Recombinant expression and characterization of an α-galactosidase from Thermoclostridium stercorarium subsp. thermolacticum DSM 2910 and its application in the hydrolysis of raffinose

Abstract

Soybean contains anti-nutritional factor raffinose oligosaccharide (RFOs), which can cause flatulence, gastrointestinal dysfunction and low feed utilization rate. However, α-galactosidase can hydrolyze raffinose oligosaccharides (RFOs). Therefore, in this study, a novel α-galactosidase from Thermoclostridium stercorarium subsp. thermolacticum DSM 2910 (TstGal) which can hydrolyze raffinose was cloned, expressed, purified, and characterized. The gene fragment size is 2208 bp, and the enzyme TstGal consists of 736 amino acids. Under the optimum culture conditions, the maximum enzyme activity of the target protein TstGal was 23.8 U/mL. The enzyme was purified 11.3-fold by Ni-NTA agarose resin with an overall recovery of 51.4 % and specific activity of 9.0 U/mg, and its relative molecular weight was about 85 kDa.
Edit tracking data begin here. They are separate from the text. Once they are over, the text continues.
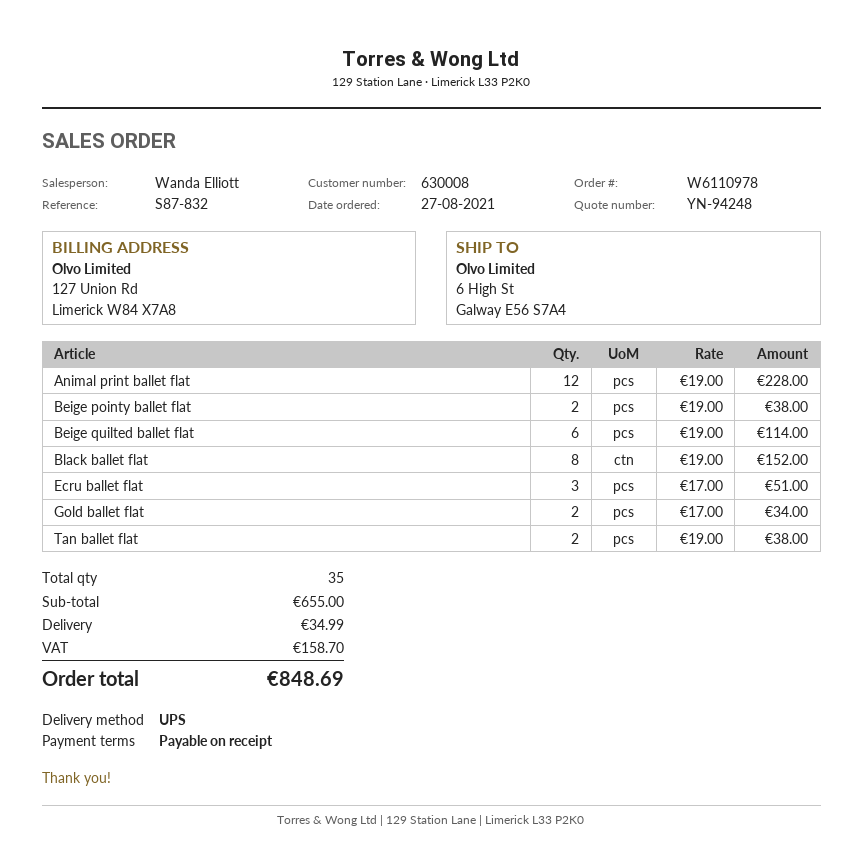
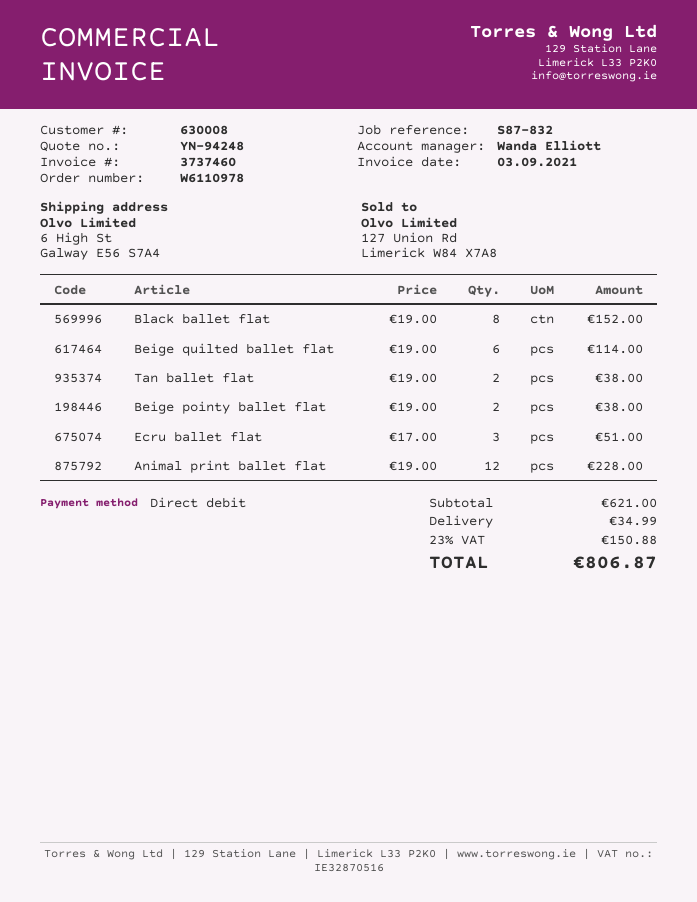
Gold ballet flat: 2 x 17.00 = 34.00 -> none
subtotal: 655.00 -> 621.00
tax: 158.70 -> 150.88
total: 848.69 -> 806.87

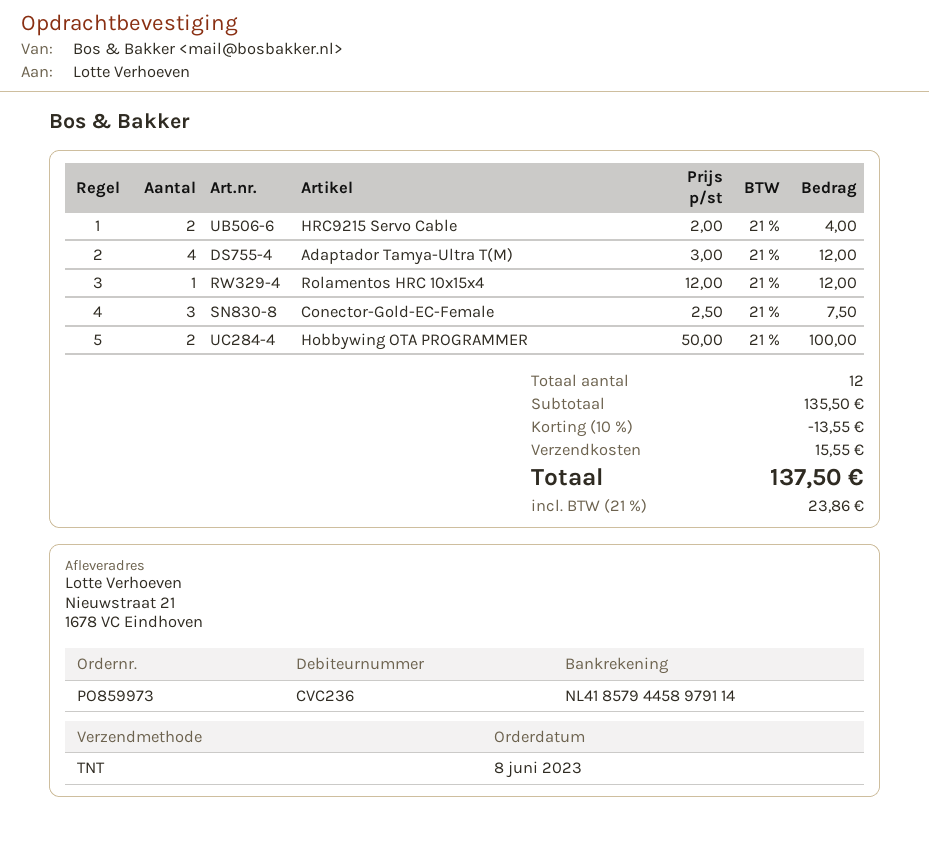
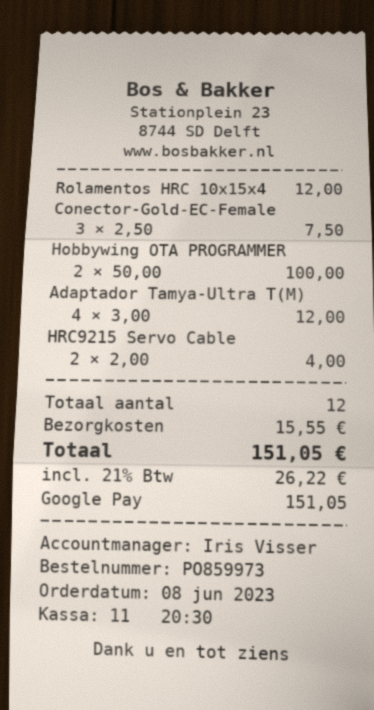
discount: 10% = 13.55 -> none
tax: 21% = 23.86 -> 21% = 26.22
total: 137.50 -> 151.05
The optimal temperature of TstGal was 70 °C, and it exhibited excellent thermal stability at 60 °C. Furthermore, The TstGal had the highest activity at pH 6.5 and good pH stability at pH 5.0–7.5. Besides, the enzyme has a good sugar tolerance to galactose and sucrose. In addition, K⁺ and Fe²⁺ could significantly enhance the enzyme activity at a concentration of 5 mM. The values of K_M, V_max, k_cat, and k_cat/K_M for pNPGal were found to be 0.507 mM, 13.979 U/mg, 19.735 s⁻¹, and 38.895 s⁻¹mM⁻¹, respectively. Under the optimum conditions, the maximum hydrolysis rate of raffinose by TstGal reached 99.8 %, which shows that the enzyme had potential application value in food and feed industry.